Re: window function induces full table scan

From: Thomas Mayer <thomas(dot)mayer(at)student(dot)kit(dot)edu>
To: Tom Lane <tgl(at)sss(dot)pgh(dot)pa(dot)us>
Cc: pgsql-performance <pgsql-performance(at)postgresql(dot)org>
Subject: Re: window function induces full table scan
Date: 2014-01-03 17:44:50
Message-ID: 52C6F712.6040804@student.kit.edu
Views: Raw Message | Whole Thread | Download mbox | Resend email
Thread:
Lists: pgsql-performance

Am 03.01.2014 15:54, schrieb Tom Lane:
> Thomas Mayer <thomas(dot)mayer(at)student(dot)kit(dot)edu> writes:
>> To implement the optimization, subquery_is_pushdown_safe() needs to
>> return true if pushing down the quals to a subquery which has window
>> functions is in fact safe ("quals that only reference subquery
>> outputs that are listed in the PARTITION clauses of all window functions
>> in the subquery").
>
> I'd just remove that check.
>
>> Plus, there is a function qual_is_pushdown_safe(...) which contains an
>> assertion, which might possibly become obsolete:
>
> No, that should stay.
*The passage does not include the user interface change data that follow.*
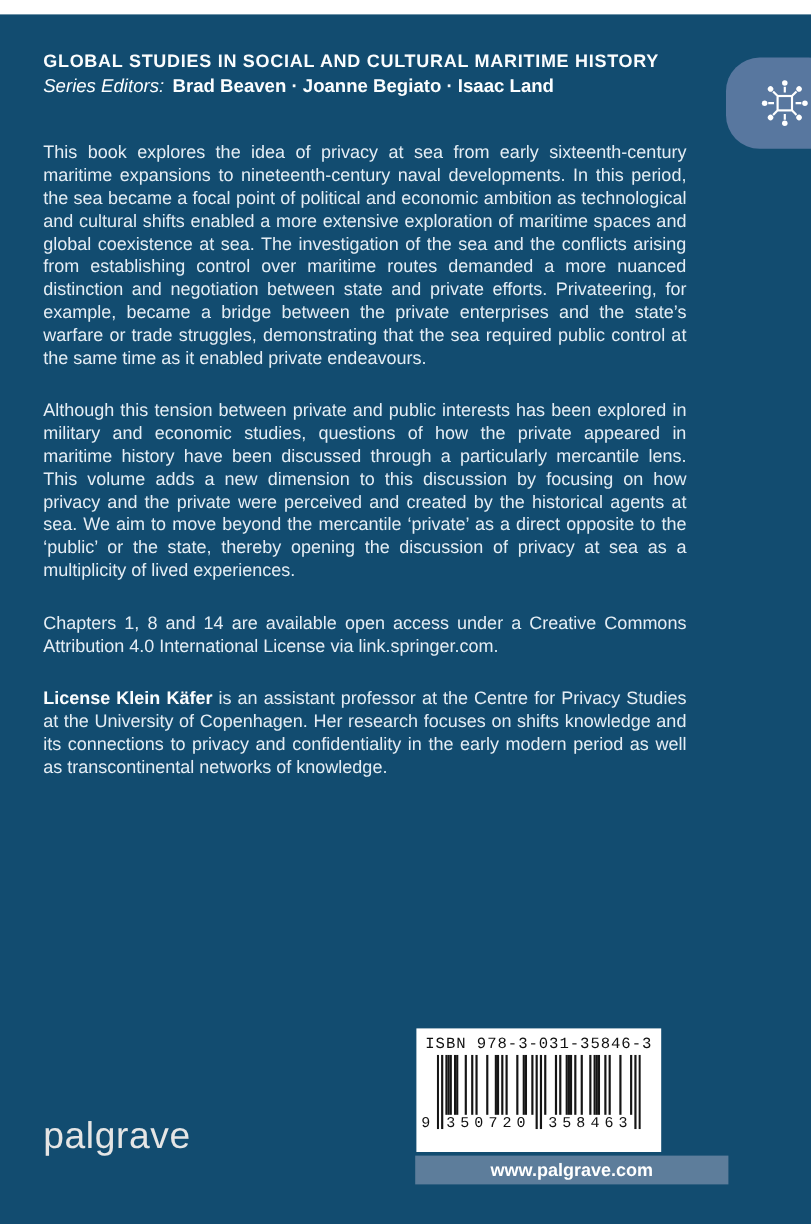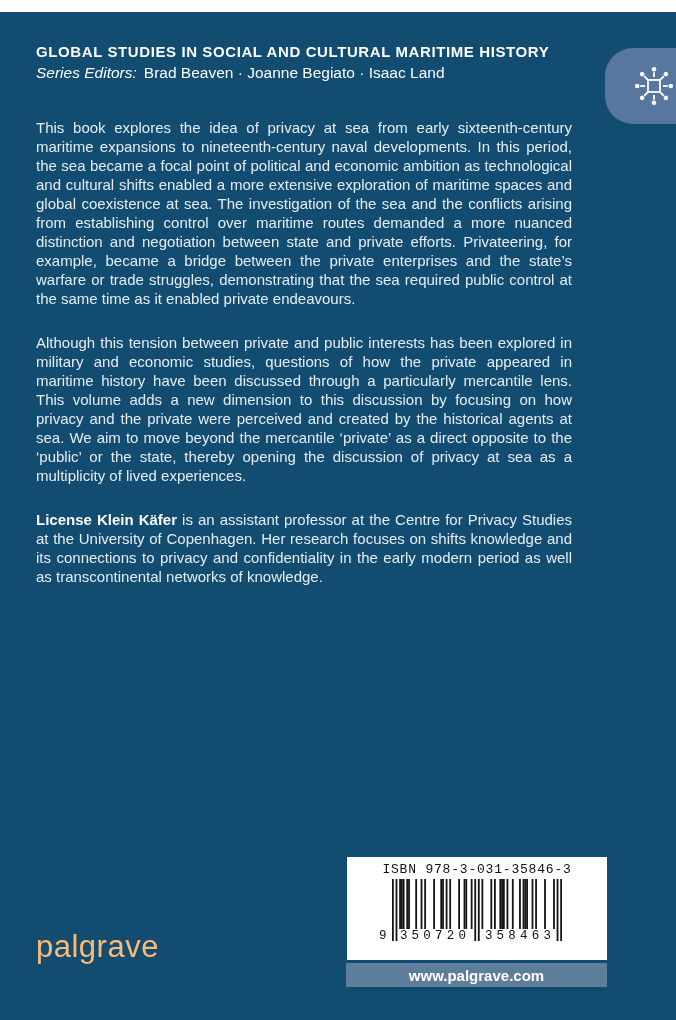--- a/index.html
+++ b/index.html
@@ -31,7 +31,7 @@
     white-space: nowrap;
   }
   .editors-label { font-style: italic; margin-right: 7px; }
-  .editors-names { font-weight: normal; }
+  .editors-names { font-weight: bold; }
 
   
   .series-badge {

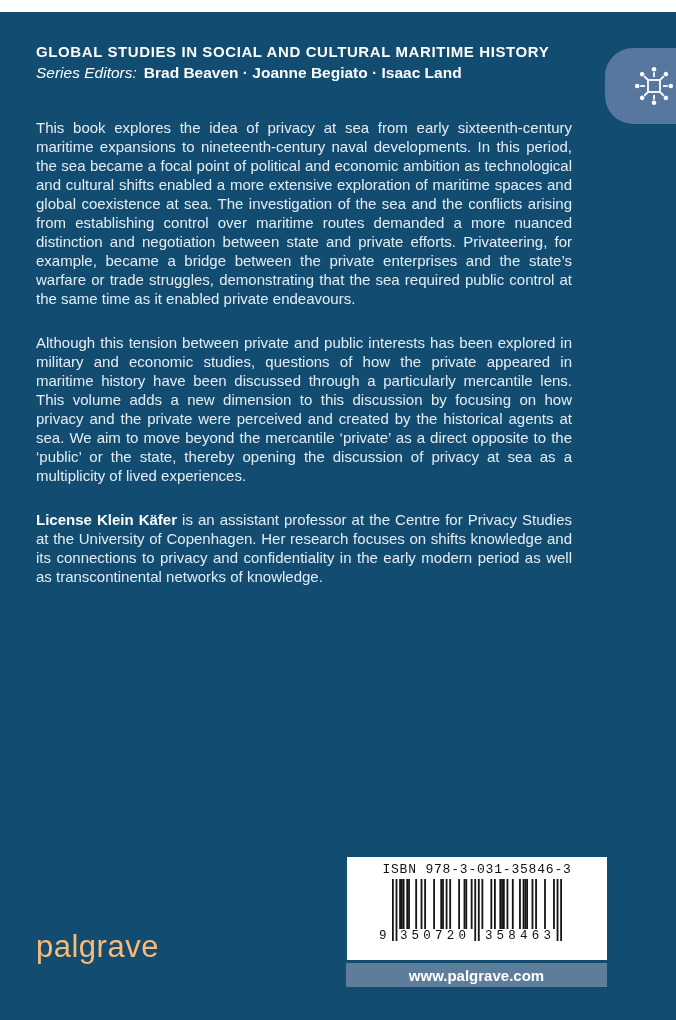--- a/index.html
+++ b/index.html
@@ -148,6 +148,7 @@
   <main class="blurb">
     <p>This book explores the idea of privacy at sea from early sixteenth-century maritime expansions to nineteenth-century naval developments. In this period, the sea became a focal point of political and economic ambition as technological and cultural shifts enabled a more extensive exploration of maritime spaces and global coexistence at sea. The investigation of the sea and the conflicts arising from establishing control over maritime routes demanded a more nuanced distinction and negotiation between state and private efforts. Privateering, for example, became a bridge between the private enterprises and the state’s warfare or trade struggles, demonstrating that the sea required public control at the same time as it enabled private endeavours.</p>
     <p>Although this tension between private and public interests has been explored in military and economic studies, questions of how the private appeared in maritime history have been discussed through a particularly mercantile lens. This volume adds a new dimension to this discussion by focusing on how privacy and the private were perceived and created by the historical agents at sea. We aim to move beyond the mercantile ‘private’ as a direct opposite to the ‘public’ or the state, thereby opening the discussion of privacy at sea as a multiplicity of lived experiences.</p>
+    <p>Chapters 1, 8 and 14 are available open access under a Creative Commons Attribution 4.0 International License via link.springer.com.</p>
     <p><b>License Klein Käfer</b><span> is an assistant professor at the Centre for Privacy Studies at the University of Copenhagen. Her research focuses on shifts knowledge and its connections to privacy and confidentiality in the early modern period as well as transcontinental networks of knowledge.</span></p>
   </main>
 

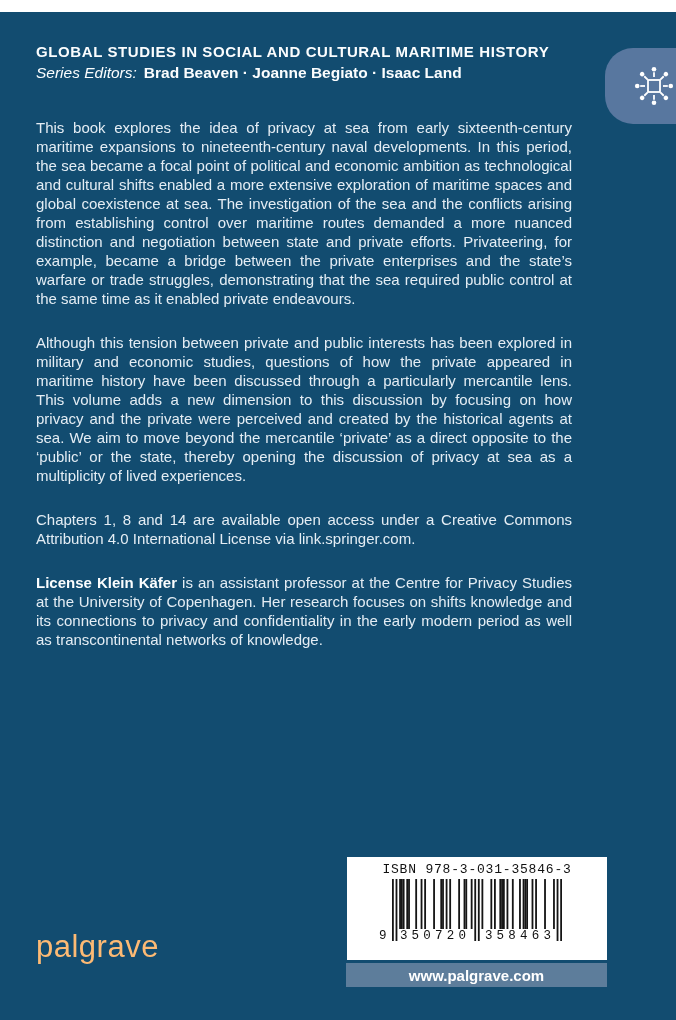--- a/index.html
+++ b/index.html
@@ -71,7 +71,7 @@
     position: absolute;
     left: 347px;
     top: 845px;
-    width: 260px;
+    width: 204px;
     height: 103px;
     background: var(--panel, #ffffff);
   }

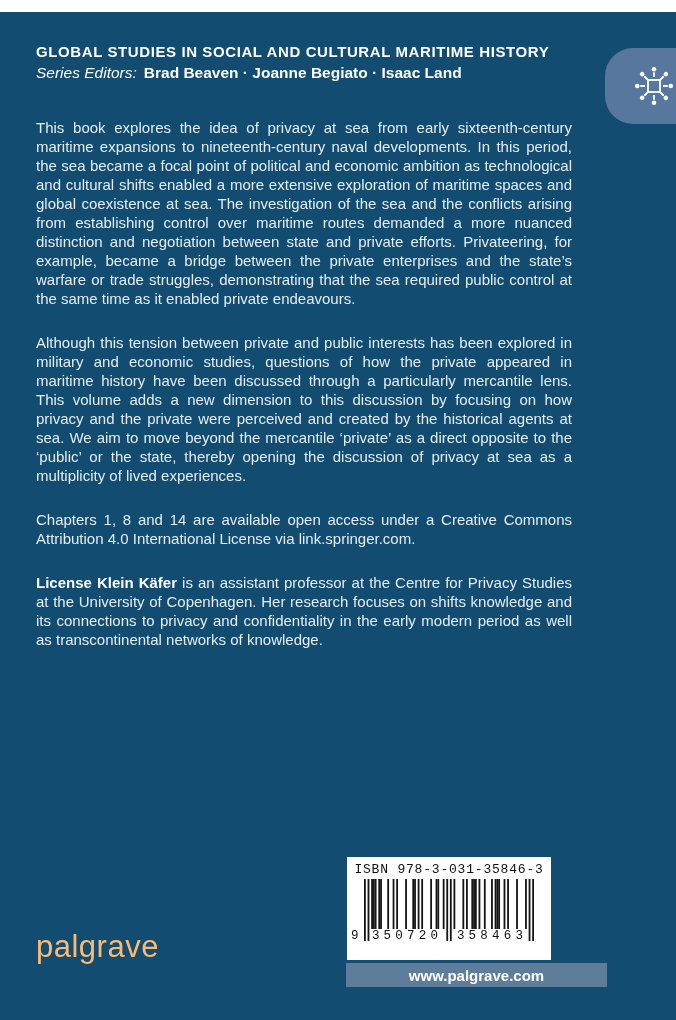--- a/index.html
+++ b/index.html
@@ -62,7 +62,7 @@
   .blurb b { font-weight: bold; color: var(--title_text, #fbfdfe); }
 
   
-  .publisher { position: absolute; left: 36px; top: 918px; color: #fdba74; }
+  .publisher { position: absolute; left: 36px; top: 918px; color: #e5e5e5; }
   .pub-line1 { font-size: 31px; line-height: 34px; letter-spacing: 0.5px; }
   .pub-line2 { font-size: 24px; line-height: 26px; letter-spacing: 0.6px; }
 

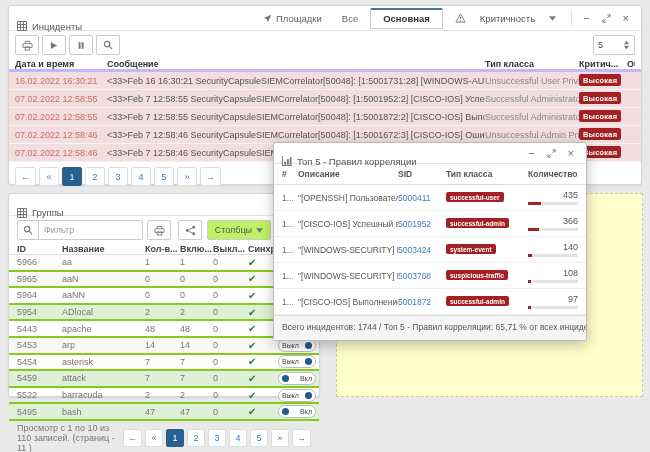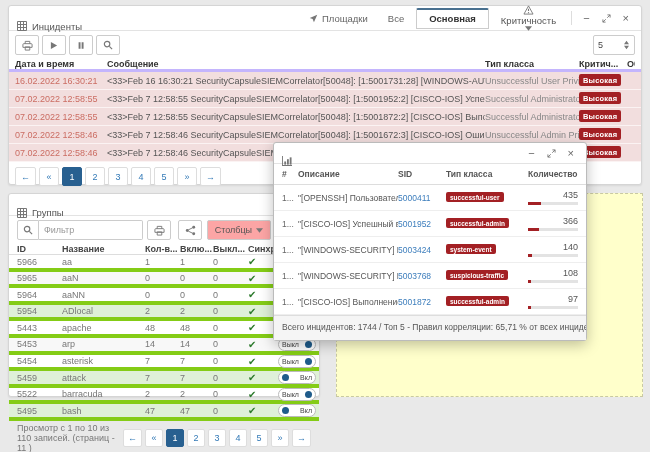--- a/index.html
+++ b/index.html
@@ -19,7 +19,7 @@
   .hd-right { margin-left:auto; display:flex; align-items:center; gap:4px; }
   .hd-link { display:flex; align-items:center; gap:4px; color:#666; font-size:9.5px; padding:0 8px; cursor:pointer; background:none; border:none; }
   .tab-active { display:flex; align-items:center; font-size:9.5px; color:#333; font-weight:bold; background:#fff; border:1px solid #ccc; border-top:2px solid #49708f; border-radius:2px 2px 0 0; padding:3px 12px 4px; cursor:pointer; }
-  .hd-drop { display:flex; align-items:center; gap:0; color:#555; font-size:9.5px; padding:0 8px; background:none; border:none; cursor:pointer;flex-direction:column; }
+  .hd-drop { display:flex; align-items:center; gap:14px; color:#555; font-size:9.5px; padding:0 8px; background:none; border:none; cursor:pointer; }
   .hd-sep { width:1px; height:14px; background:#ddd; margin:0 3px; }
 
   .i-toolbar { display:flex; align-items:center; padding:4px 6px; }

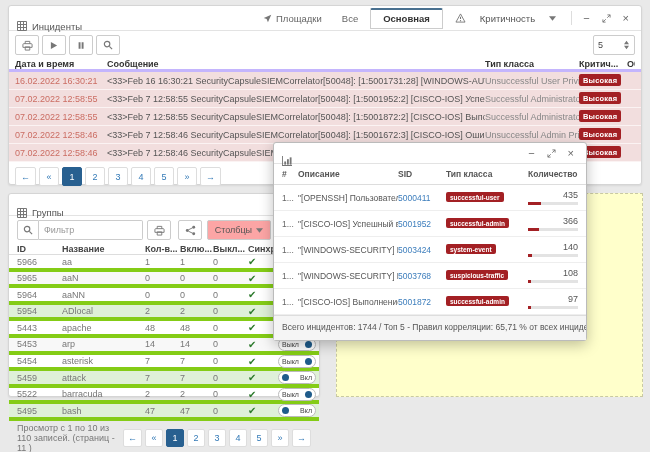--- a/index.html
+++ b/index.html
@@ -458,6 +458,7 @@
               <rect x="8.5" y="1.5" width="2" height="8"></rect>
             </svg>
           </span>
+        <span>Топ 5 - Правил корреляции</span>
       </div>
       <div class="hd-right">
         <button class="wbtn">−</button>

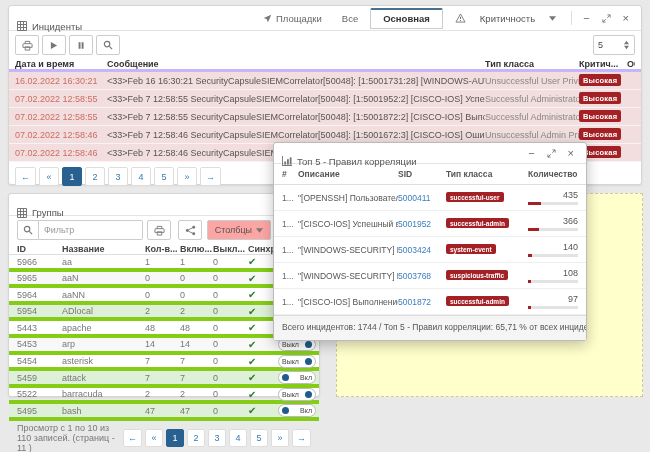--- a/index.html
+++ b/index.html
@@ -49,7 +49,7 @@
   .flt { width:104px; height:20px; border:1px solid #ccc; border-left:none; border-radius:0 2px 2px 0; padding:0 5px; font-size:9px; color:#555; font-family:inherit; }
   .flt::placeholder { color:#999; }
   .g-toolbar .tbtn { margin-left:4px; }
-  .cols-btn { margin-left:auto; margin-right:40px; height:20px; background:#fca5a5; border:1px solid #ccc; border-radius:2px; color:#555; font-size:9px; padding:0 7px; display:inline-flex; align-items:center; gap:4px; cursor:pointer; }
+  .cols-btn { margin-left:auto; margin-right:40px; height:20px; background:#bef264; border:1px solid #ccc; border-radius:2px; color:#555; font-size:9px; padding:0 7px; display:inline-flex; align-items:center; gap:4px; cursor:pointer; }
 
   .g-grid { display:grid; grid-template-columns:45px 83px 35px 33px 35px 30px 1fr; padding:0 8px; align-items:center; }
   .g-thead { height:17px; font-weight:bold; color:#444; border-bottom:1px solid #ddd; }

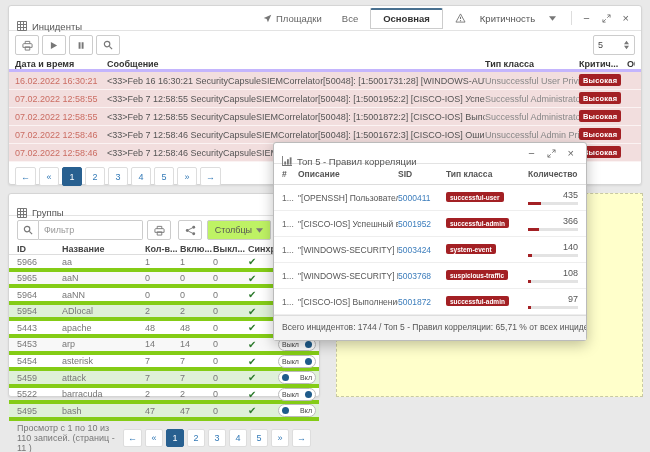--- a/index.html
+++ b/index.html
@@ -55,7 +55,7 @@
   .g-thead { height:17px; font-weight:bold; color:#444; border-bottom:1px solid #ddd; }
   .g-thead span { overflow:hidden; white-space:nowrap; }
   .g-rows { }
-  .g-row { height:16.6px; border-bottom:4px solid #84cc16; color:#777; cursor:pointer; }
+  .g-row { height:16.6px; border-bottom:2px solid #84cc16; color:#777; cursor:pointer; }
   .g-row:nth-child(even) { background:#f8f8f8; }
   .g-row[data-selected="true"] { background:#dff0d8; }
   .g-row span { overflow:hidden; white-space:nowrap; }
There are no window functions in the upper query's
> WHERE, there will be none pushed into the lower's WHERE, and that's as it
> must be.
>
>> Tom, do you think that these two changes could be sufficient?
>
> Certainly not. What you'd need to do is include the
> is-it-listed-in-all-PARTITION-clauses consideration in the code that marks
> "unsafe" subquery output columns.

Clear. That's what I intended to write ;)

For better performance, we could first check subquery->hasWindowFuncs
and only if this evaluates to true, check if the attribute is marked as
a "unsafe subquery output column". If it's unsafe
subquery_is_pushdown_safe() needs to return false.

I was first thinking to do the decision safe/unsafe in the
subquery_is_pushdown_safe() function or in a new function that is called
by subquery_is_pushdown_safe().

... "mark" ...: Do I understand you correctly, that you prefer doing the
decision elsewhere and store the result (safe/unsafe) boolean value
besides to the subquery output fields? For the push-down, a subquery
output field must be available anyways.

More in general, one could possibly "mark" safe subquery output fields
for all the tests in subquery_is_pushdown_safe(). So this function would
not necessarily have to be in allpaths.c at all. But that kind of
refactoring would be a different issue which also could be implemented
separately.

> And update all the relevant comments.
> And maybe add a couple of regression test cases.
>

Indeed, that would be nice ;) Straightforward, there should be
- A test case with one window function (in the subquery) and one
condition, which is safe to be pushed down. Then, assert that
subquery_is_pushdown_safe() returns true
- A test case with one window function and one condition, which is
unsafe to be pushed down. Then, assert that subquery_is_pushdown_safe()
returns false
- A test case with multiple window functions and multiple conditions,
all safe to be pushed down. Then, assert that
subquery_is_pushdown_safe() returns true
- A test case with multiple window functions and multiple conditions,
all except one safe to be pushed down. Then, assert that
subquery_is_pushdown_safe() returns true for the safe ones and false for
the unsafe ones
- a test case that ensures that, after the change, the right query plan
is chosen (integration test).
- execute some example queries (integration test).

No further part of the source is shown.